Шепард, откинувшись назад, вновь вложил в рот трубку. Держался он невозмутимо, но светлые глаза так и буравили хозяина кабинета.
Нильссен никогда не упускал возможности выстроить гипотезу:
– Да, но, продолжая вашу логическую цепочку, вы же не отдаете предпочтения закону прииска?
– Закон прииска – филистерский и подлый, – спокойно возразил начальник тюрьмы Шепард. – Мы не дикари; мы – цивилизованные люди. Я не считаю закон несовершенным; я лишь хочу указать, что происходит, когда сталкиваются варварство и законность. Четыре месяца назад мои заключенные были пьяницы и карманники. А теперь я вижу пьяниц и карманников, которые исполнены негодования, помнят о своих правах и произносят праведные речи, как будто их судят несправедливо. Они в ярости.
– Но опять же, в завершение, – настаивал Нильссен. – После того, как потаскушку придушили, а ярость старателя иссякла. Разве гражданское право не вмешается и не приговорит этого человека? И конечно же, в итоге итогов он понесет справедливое наказание?
– Нет – если этот человек устроит целую кампанию в защиту своих старательских прав, – отозвался Шепард. – Никто не держится свода закона так ревностно, как тот, на чей свод закона покусились, мистер Нильссен, и что может быть свирепее орды разъяренных людей? Я прослужил тюремщиком шестнадцать лет.
Нильссен откинулся на стуле.
– Да, – промолвил он, – я понимаю вашу мысль. Сумерки между старым миром и новым – вот что несет в себе опасность.
– Со старым миром дóлжно покончить раз и навсегда, – отрезал Шепард. – Я не потерплю шлюх и не потерплю тех, кто к ним таскается.
Автобиография Шепарда (если бы такой документ когда-либо был составлен, то оказался бы строг, назидателен и немногословен) не содержала в себе неизбежную главу, в которой юноша ведет разгульную жизнь и сбивается по молодости лет с пути истинного; с момента женитьбы его воображение не рисовало ничего, кроме квадратной фигуры миссис Джордж, чей образ действий был столь знаком и столь упорядочен, что он мог бы карманные часы выставлять по ее суточным ритмам. Его поведение оставалось неизменно безупречным, и, как следствие, его способность к сочувствию была невысока. Профессия Анны Уэдерелл его совершенно не завораживала; у него не сохранилось мальчишеских воспоминаний о нежности или смущении, чтобы он смягчился в отношении нюансов ее ремесла. Глядя на нее, он видел лишь перечень ошибок, ветреный ум и удручающее отсутствие каких-либо ценных задатков.

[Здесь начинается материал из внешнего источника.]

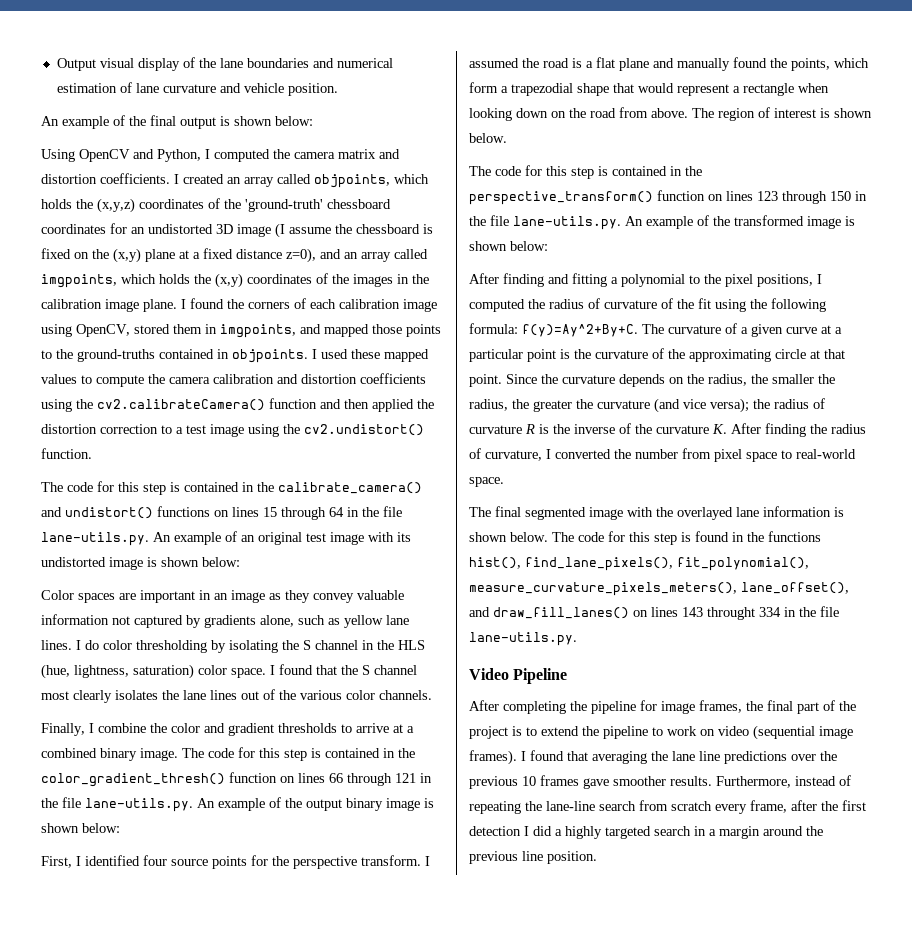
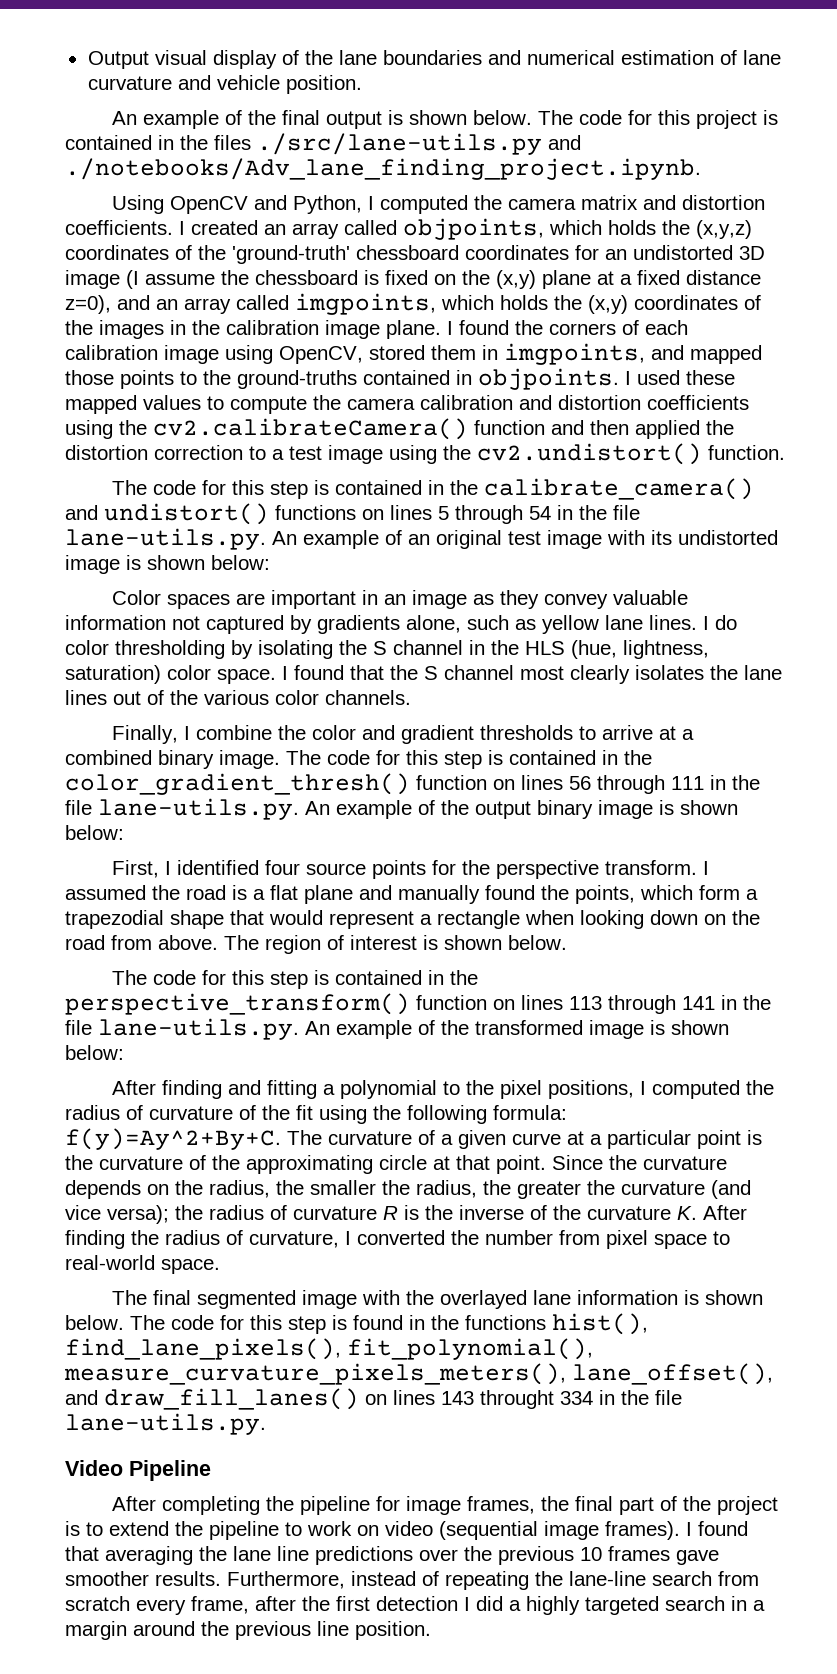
[275,116,313,126] below: -> [472,110,778,129] [65,133,581,155] [65,158,701,180] below. The code for this project is contained in the files ./src/lane-utils.py and ./notebooks/Adv_lane_finding_project.ipynb.
[263,507,344,520] 15 through 64 -> [438,505,551,524] 5 through 54
[329,773,416,786] 66 through 121 -> [569,775,704,794] 56 through 111
[757,191,851,204] 123 through 150 -> [569,995,715,1014] 113 through 141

То, что потаскушка попыталась наложить на себя руки, не казалось ему ни событием из ряда вон выходящим, ни поводом для огорчения; в данном конкретном случае он даже счел бы смертельный исход наилучшим благом. Мисс Уэдерелл, в конце концов, жила под властью опийного дракона – наркотика, что служил мажордомом при слабоумном короле, и она ревниво хранила сей трон.
Справедливости ради стоит отметить, что из семи добродетелей начальник тюрьмы Шепард склонялся к четырем главным. Он был хорошо осведомлен о христианской доктрине прощения, но лишь как о принципе, который полагается изучать и которому до́лжно следовать. Мы вовсе не собираемся принижать его религию, напоминая: для того чтобы научиться дарить прощение, сперва до́лжно о нем попросить, а начальник тюрьмы Шепард в жизни никого ни о чем не просил. Он молился за душу мисс Уэдерелл, как за всех вверенных ему мужчин и женщин, но его молитвы были скорее продиктованы долгом, нежели надеждой. Он верил, что душа обитает в теле и, следовательно, осквернение тела – это насилие над душой; согласно этой весомой теологии участь обыкновенной шлюхи и впрямь была незавидна, а уж Анна Уэдерелл, истощенная жертва жестокого обращения, являла собою зрелище воистину жалкое. Он вовсе не хотел видеть ее в аду, но про себя полагал, что спастись ей не дано.